• DATA FOR THIS TASK
────────────────────

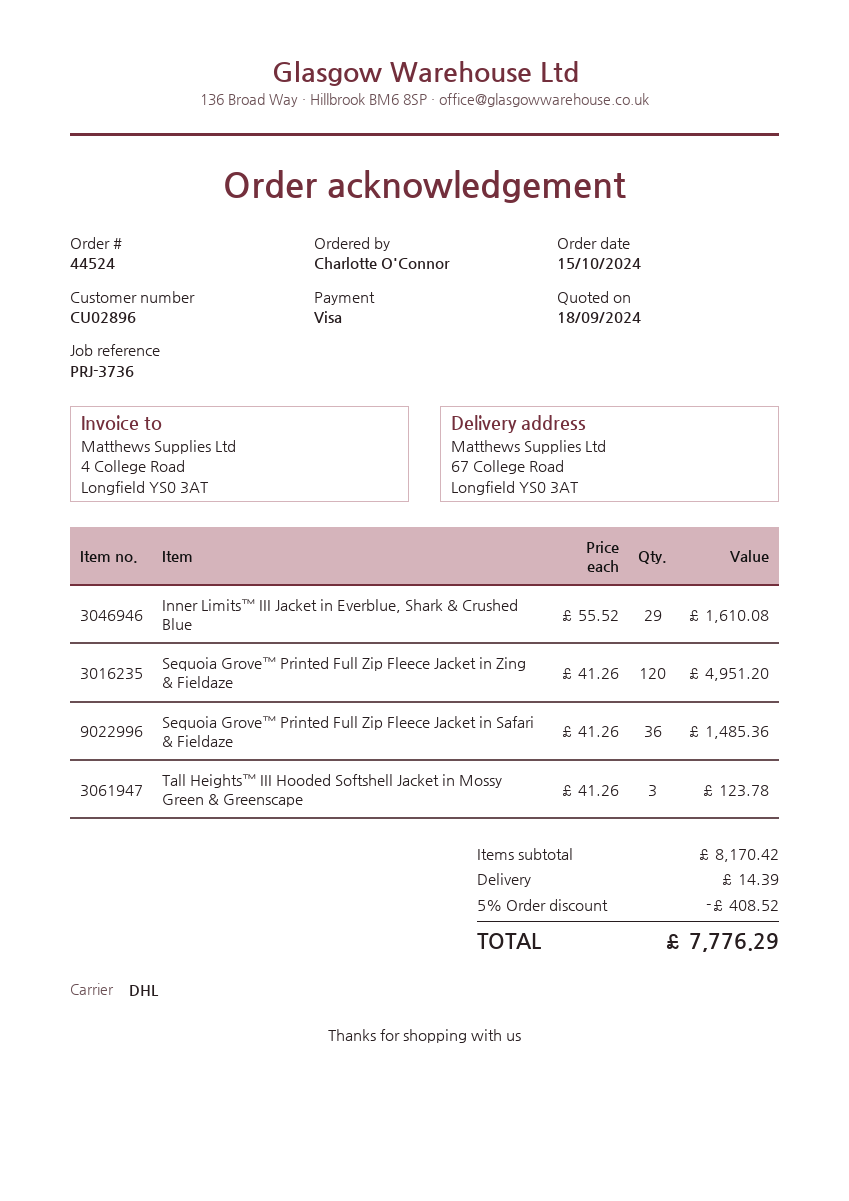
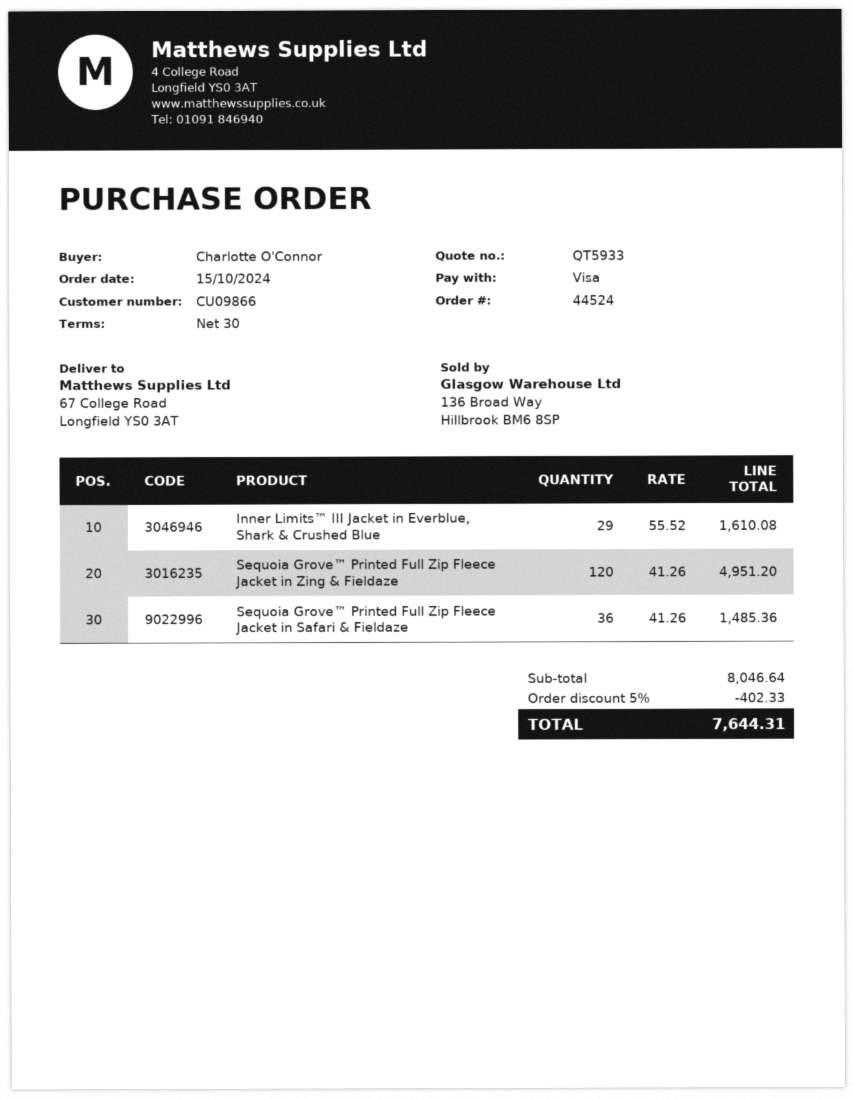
customer number: CU02896 -> CU09866
Tall Heights™ III Hooded Softshell Jacket in Mossy Green & Greenscape: 3 x 41.26 = 123.78 -> none
subtotal: 8170.42 -> 8046.64
discount: 5% = 408.52 -> 5% = 402.33
shipping: 14.39 -> none
total: 7776.29 -> 7644.31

────────────────────

• INSTRUCTIONS FOR THE TASK
Looking at the listing above, count each line that contains the word "none" and write the number with nothing else.

• ANSWER TO THIS TASK
2